Frosh flying high
CHARLESTON, W.Va. -- What brought Tristan Slater to attempt the pole vault, one of track and field's most unusual events?
The Capital High freshman flashed back to his early days at Stonewall Jackson Middle School and related a brief, comical tale.
"I was in sixth grade, the middle of the season and I saw the girls jumping in the pole vault," he said Wednesday. "And I told my coach, 'I want to do that sport with a stick.' And it just kind of went from there."
From there to his first state meet, which will be contested next week at Laidley Field. He qualified for that with his 12-foot, 6-inch vault Wednesday at the Class AAA Region 3 meet, also at Laidley.
Slater did what he has done pretty much all spring - beat the field.
He wasn't thrilled with missing at 13 feet, though, as he was left a foot below his personal record. Unofficially, he is tied for the state's best height this season, 13-6, with Winfield junior Chris Cochran.
The runway was damp from previous rains and the plant box had to be suctioned out from time to time and the crew had a time getting that pesky bar to stand still, but Slater had other concerns.
Namely, that pole he carries everywhere, maybe even in his sleep. It's rated for 160 pounds and he's outgrowing it. He has ordered new equipment.

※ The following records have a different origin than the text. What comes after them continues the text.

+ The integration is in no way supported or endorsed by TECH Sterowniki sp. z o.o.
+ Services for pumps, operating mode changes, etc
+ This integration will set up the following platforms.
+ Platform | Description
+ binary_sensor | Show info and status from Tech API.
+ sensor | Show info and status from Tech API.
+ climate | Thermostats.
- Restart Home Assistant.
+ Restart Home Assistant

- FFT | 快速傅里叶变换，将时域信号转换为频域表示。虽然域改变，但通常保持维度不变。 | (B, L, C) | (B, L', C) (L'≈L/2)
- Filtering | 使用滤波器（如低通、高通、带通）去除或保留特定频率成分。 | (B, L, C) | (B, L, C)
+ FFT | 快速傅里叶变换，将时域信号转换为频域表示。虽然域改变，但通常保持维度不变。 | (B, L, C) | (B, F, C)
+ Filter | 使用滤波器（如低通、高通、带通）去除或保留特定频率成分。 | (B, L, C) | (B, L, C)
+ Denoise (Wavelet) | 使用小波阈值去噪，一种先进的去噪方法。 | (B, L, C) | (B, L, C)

"One-seventy pole, that's what we're hoping to get in before states," he said.
You don't shop for those at the local sporting goods store. Slater said the price tag is around $400 - and then you hope the pole doesn't break during shipping.
Slater said he cleared 10-7 in middle school, a height that would have earned him the fourth qualifying spot in Wednesday's meet. He cleared 13-6 at the Capital Classic and again at the Gazette Relays, and he wants to push the bar to 14 feet next week.

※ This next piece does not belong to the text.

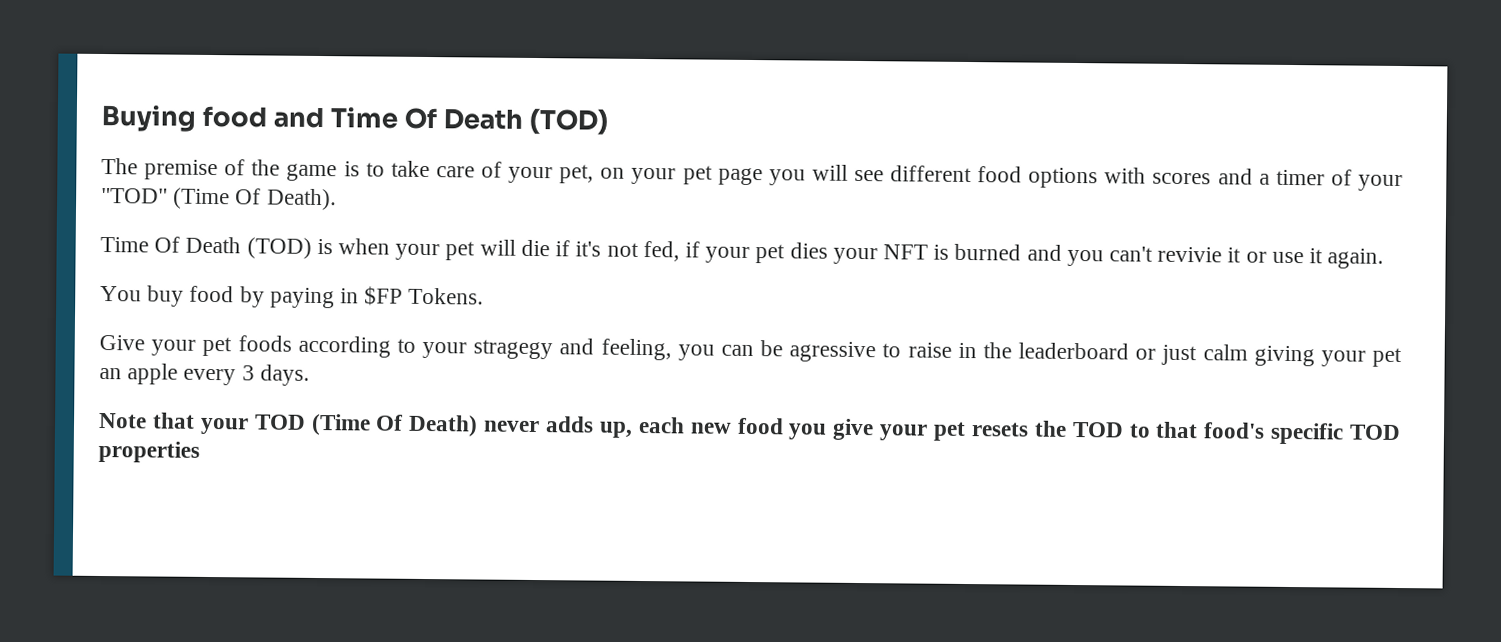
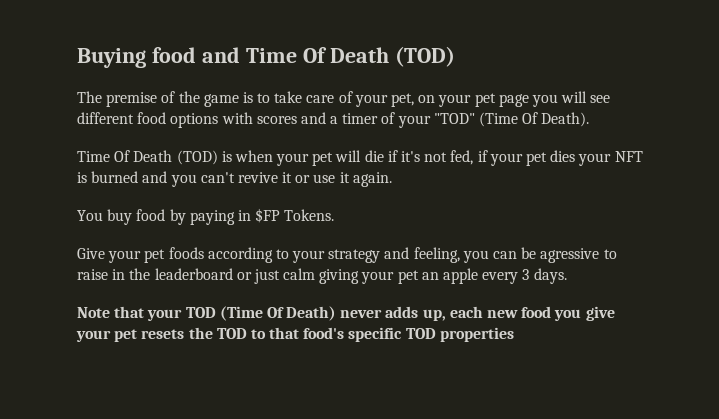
- Time Of Death (TOD) is when your pet will die if it's not fed, if your pet dies your NFT is burned and you can't revivie it or use it again.
+ Time Of Death (TOD) is when your pet will die if it's not fed, if your pet dies your NFT is burned and you can't revive it or use it again.
- Give your pet foods according to your stragegy and feeling, you can be agressive to raise in the leaderboard or just calm giving your pet an apple every 3 days.
+ Give your pet foods according to your strategy and feeling, you can be agressive to raise in the leaderboard or just calm giving your pet an apple every 3 days.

And he'll have three years to raise it some more. With the right mentality and, yes, good equipment, who knows?
"I have to be more technical. That's all I have to say," Slater said.
He also tried to qualify in the long jump, but finished fifth. His best is 19-6, but he only managed 18-7 this time.

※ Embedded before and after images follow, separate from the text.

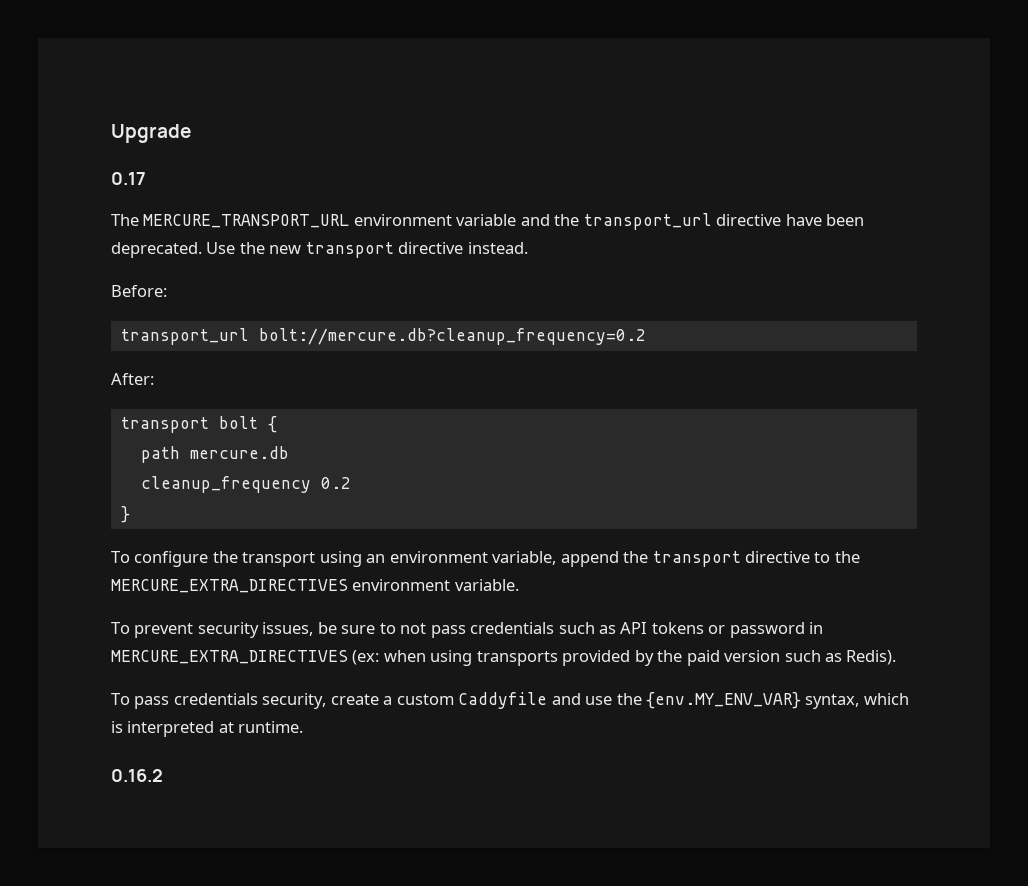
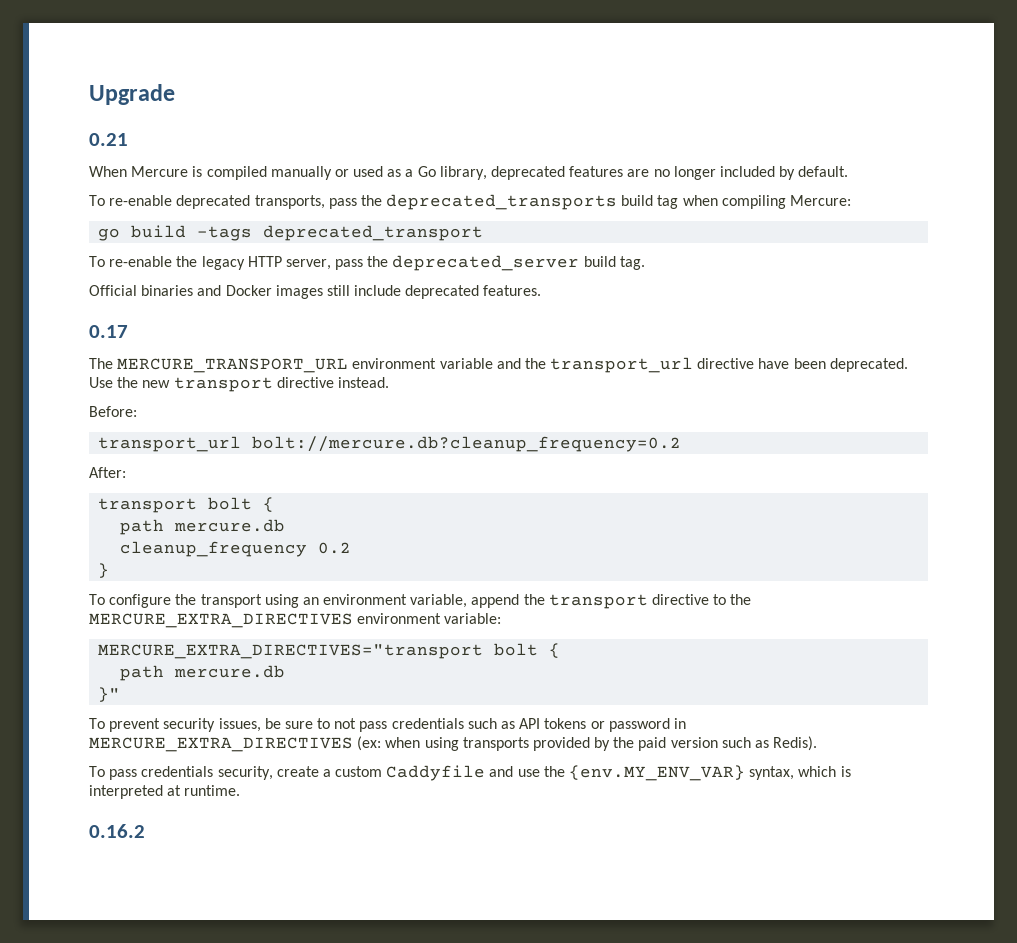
+ 0.21
+ When Mercure is compiled manually or used as a Go library, deprecated features are no longer included by default.
+ To re-enable deprecated transports, pass the deprecated_transports build tag when compiling Mercure:
+ go build -tags deprecated_transport
+ To re-enable the legacy HTTP server, pass the deprecated_server build tag.
+ Official binaries and Docker images still include deprecated features.
- To configure the transport using an environment variable, append the transport directive to the MERCURE_EXTRA_DIRECTIVES environment variable.
+ To configure the transport using an environment variable, append the transport directive to the MERCURE_EXTRA_DIRECTIVES environment variable:
+ MERCURE_EXTRA_DIRECTIVES="transport bolt {
+ path mercure.db
+ }"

Ripley's Ryan Gregory was the meet's triple-winner, sweeping the hurdle events and winning the long jump at 20-3. He covered the 110 in 16.62 and the 300 in 41.05.
George Washington's Matt Bradford and Capital's Peyton Panger swept 1,600- and 3,200-meter runs. Bradford won by 23 seconds in the longer race, finishing at 9 minutes, 40.28 seconds, and held off Greenbrier East's Levi Snedegar in the 1,600 with a time of 4:34.95. Panger won her two races easily, finishing the 1,600 in 5:22.41 and the 3,200 in 11:28.42.
GW's boys also won with Jacob Jackson in the 400 (50.68), while Capital won the 4x100 (44.73) and 4x200 (1:33.58) relays. The Cougars' Tatiyanna Wood won the 100 hurdles (16.28), Riverside's Shakira Bowman took the 100 (13.40), Zhakiya Brown of South Charleston won the 200 (27.77) and GW freshman Lillie Jacobs won the discus (112-6).
Greenbrier East swept the team titles, outpointing Ripley 145-95 on the boys side, with GW third with 75 and Capital fourth with 72. It was the Spartans' second boys region title in a row after a 20-year drought.
The GE girls won their second regional title in three years, downing Shady Spring 155-115. Boys and girls combined, East won 11 events.
"We have a lot of depth, large numbers," said boys coach Jim McCutcheon. "We worked hard, and we were able to spread the points around."
The top three in each event (four in high jump and pole vault) qualified for the state meet, with four more qualifiers to be named among the four regions (except for high jump and pole vault).